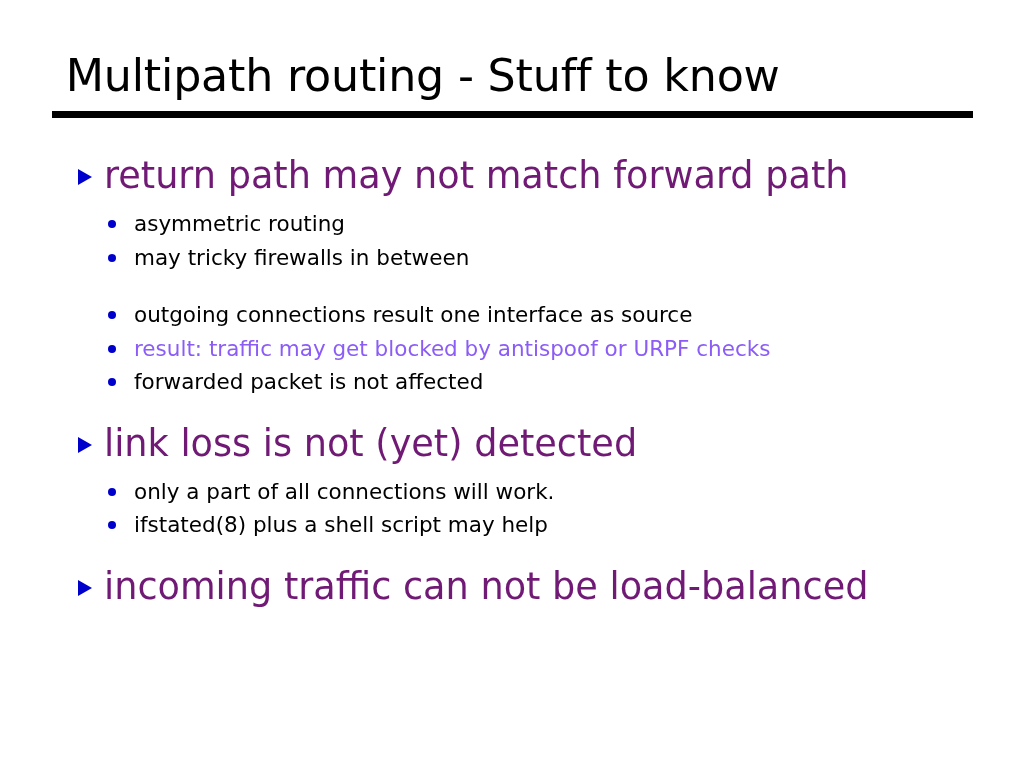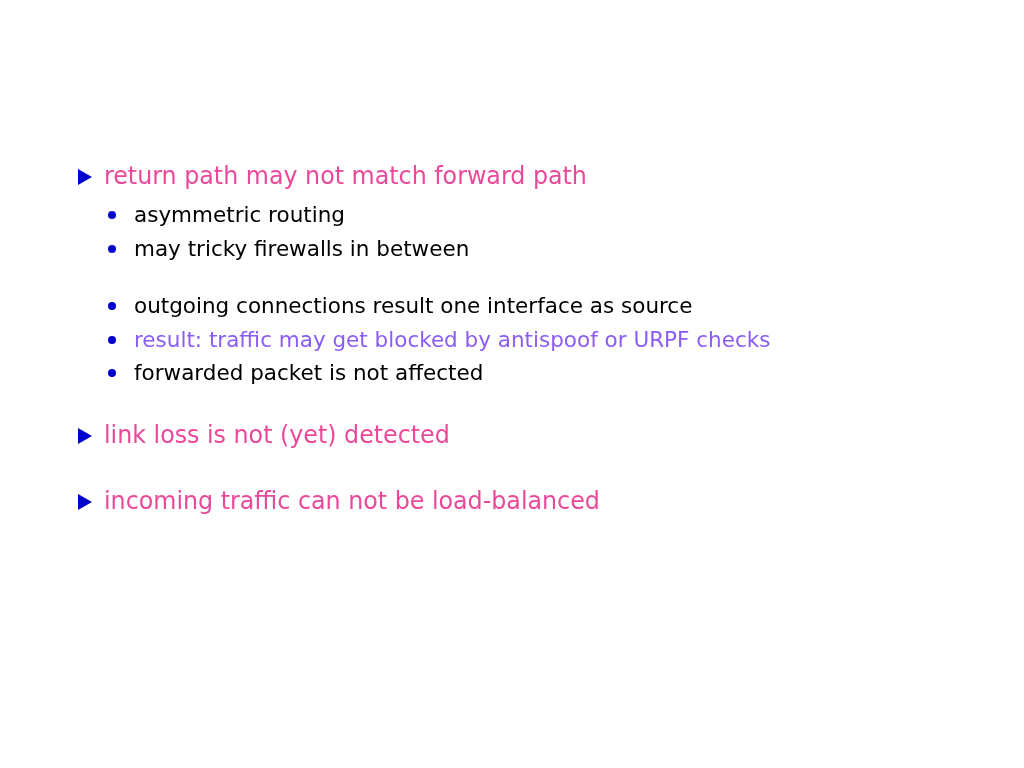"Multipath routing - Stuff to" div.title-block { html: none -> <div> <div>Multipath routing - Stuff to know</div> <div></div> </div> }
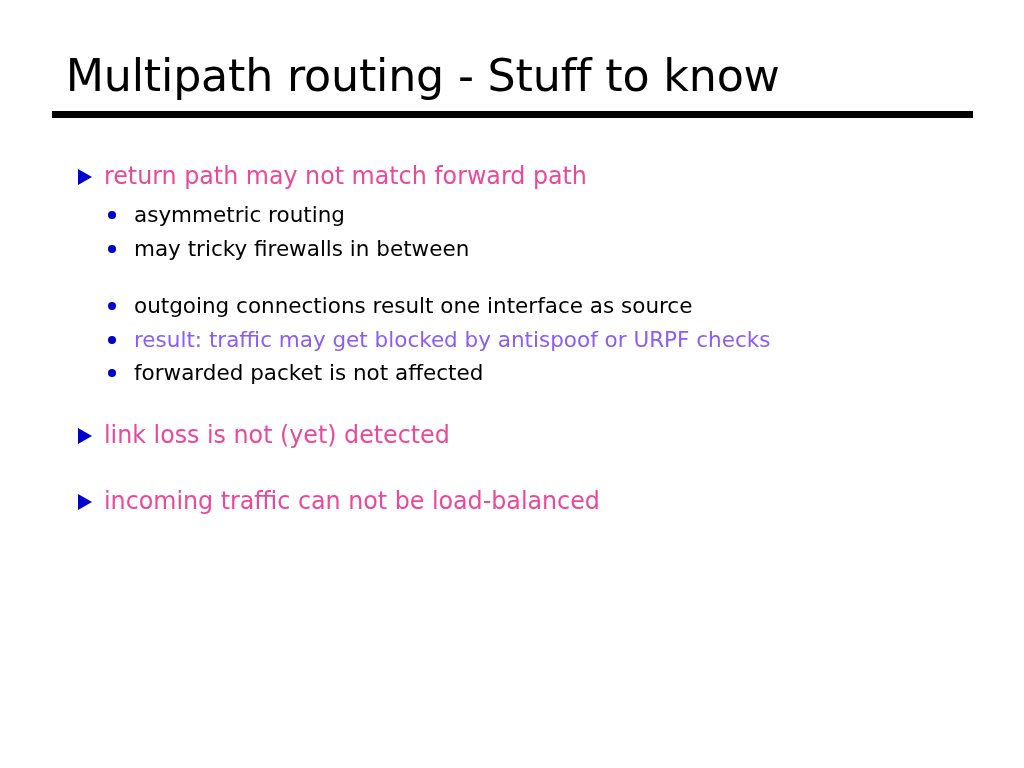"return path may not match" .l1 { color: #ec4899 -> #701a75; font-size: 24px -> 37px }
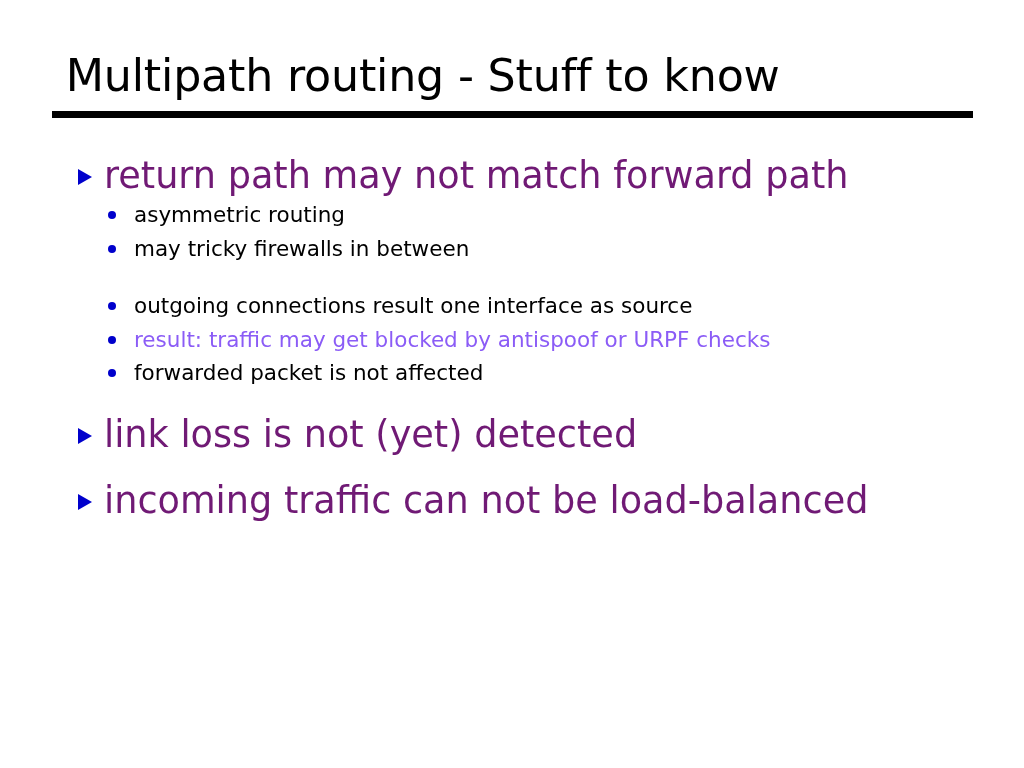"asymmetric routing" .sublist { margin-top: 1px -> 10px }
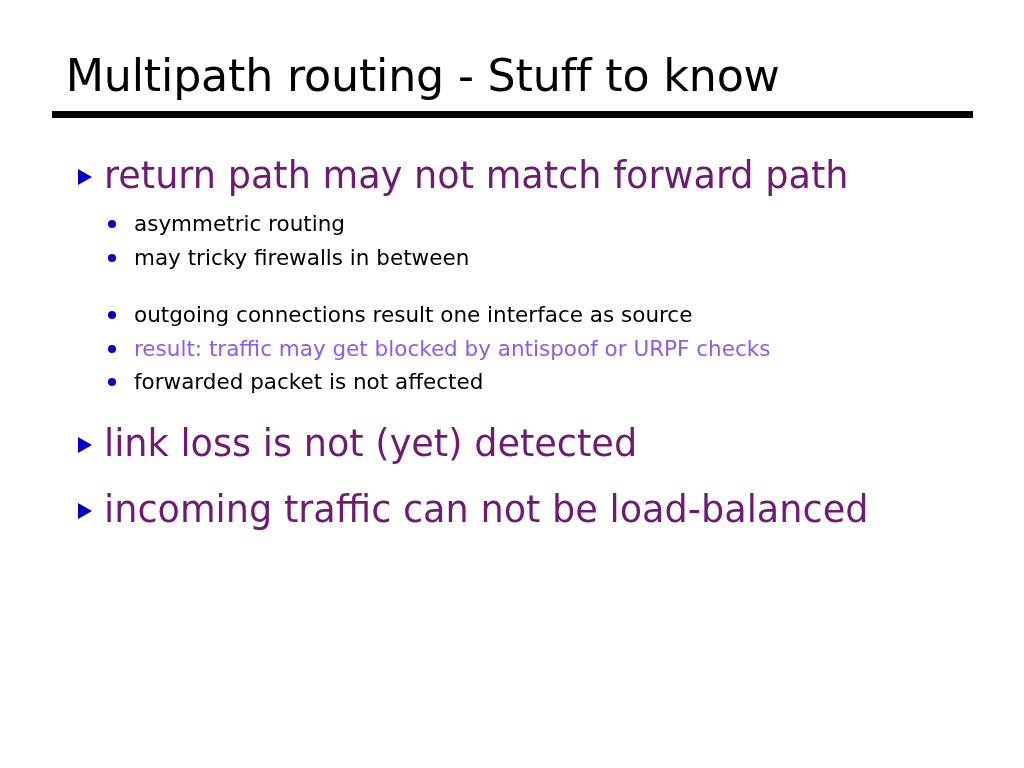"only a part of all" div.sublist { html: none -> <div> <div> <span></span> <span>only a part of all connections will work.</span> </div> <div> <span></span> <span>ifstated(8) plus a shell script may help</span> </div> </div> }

==

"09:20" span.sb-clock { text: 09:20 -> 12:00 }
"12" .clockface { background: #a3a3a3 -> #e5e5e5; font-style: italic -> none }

--

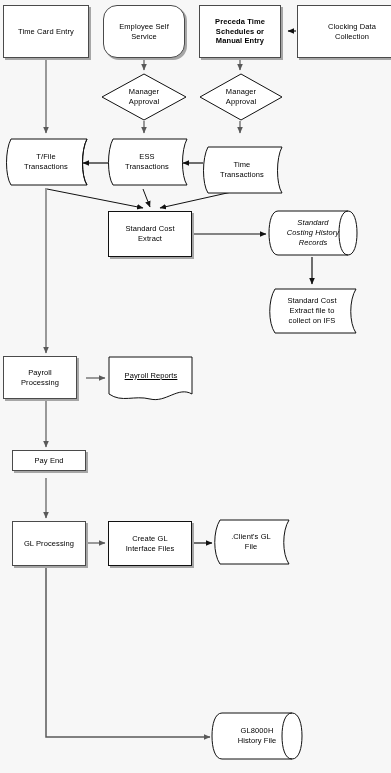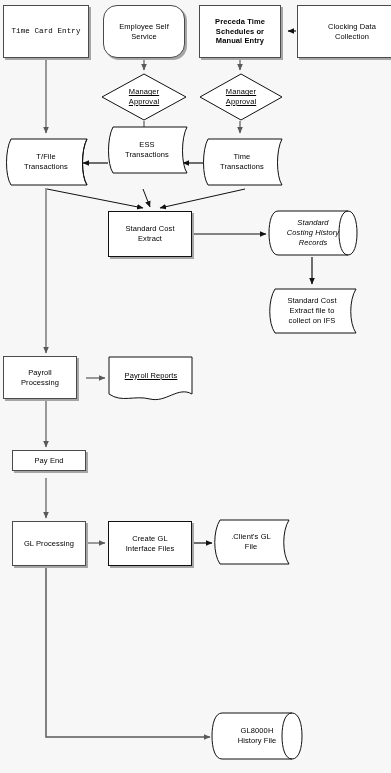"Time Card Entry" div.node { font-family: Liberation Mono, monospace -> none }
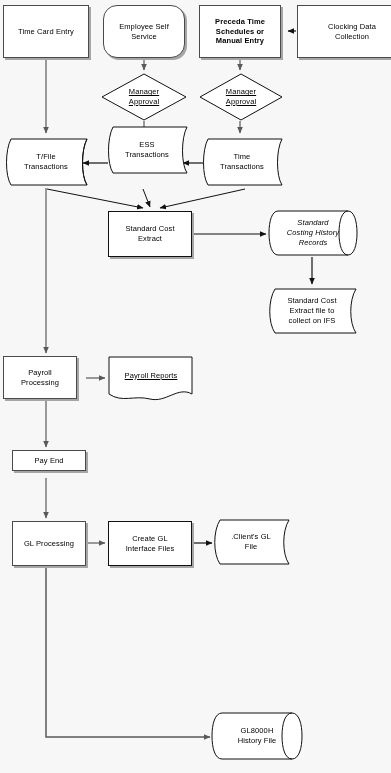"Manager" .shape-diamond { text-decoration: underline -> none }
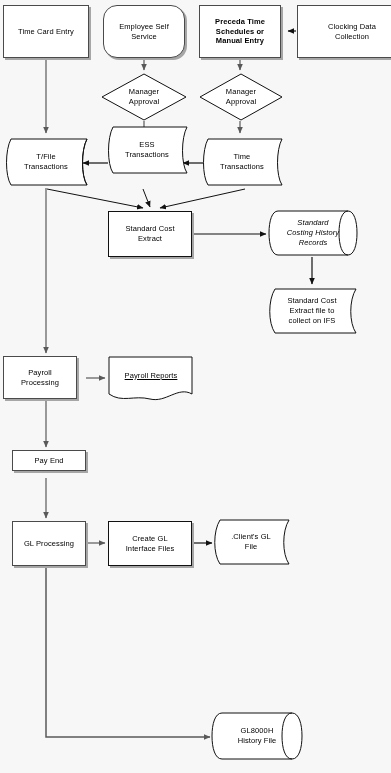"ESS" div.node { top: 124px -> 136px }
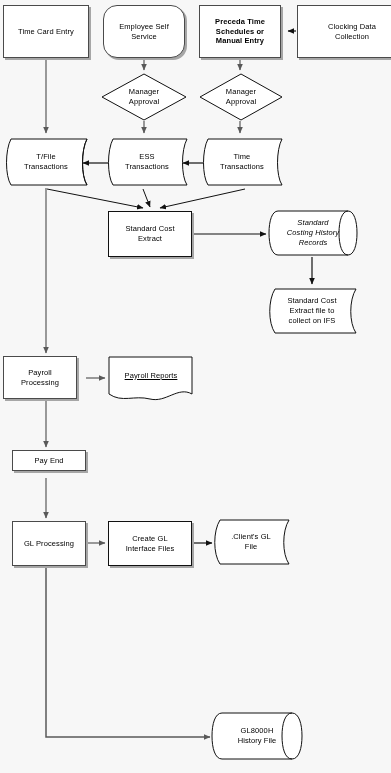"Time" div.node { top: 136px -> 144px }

■ **What the task asks**
Where a picture appears in the records above, omit it, and transcribe exactly the stretch of lines from the one with "path may not" through the one with "<div> <div> <span></span>".

■ **Response below**
"return path may not match" .l1 { color: #ec4899 -> #701a75; font-size: 24px -> 37px }
"asymmetric routing" .sublist { margin-top: 1px -> 10px }
"only a part of all" div.sublist { html: none -> <div> <div> <span></span> <span>only a part of all connections will work.</span> </div> <div> <span></span> <span>ifstated(8) plus a shell script may help</span> </div> </div> }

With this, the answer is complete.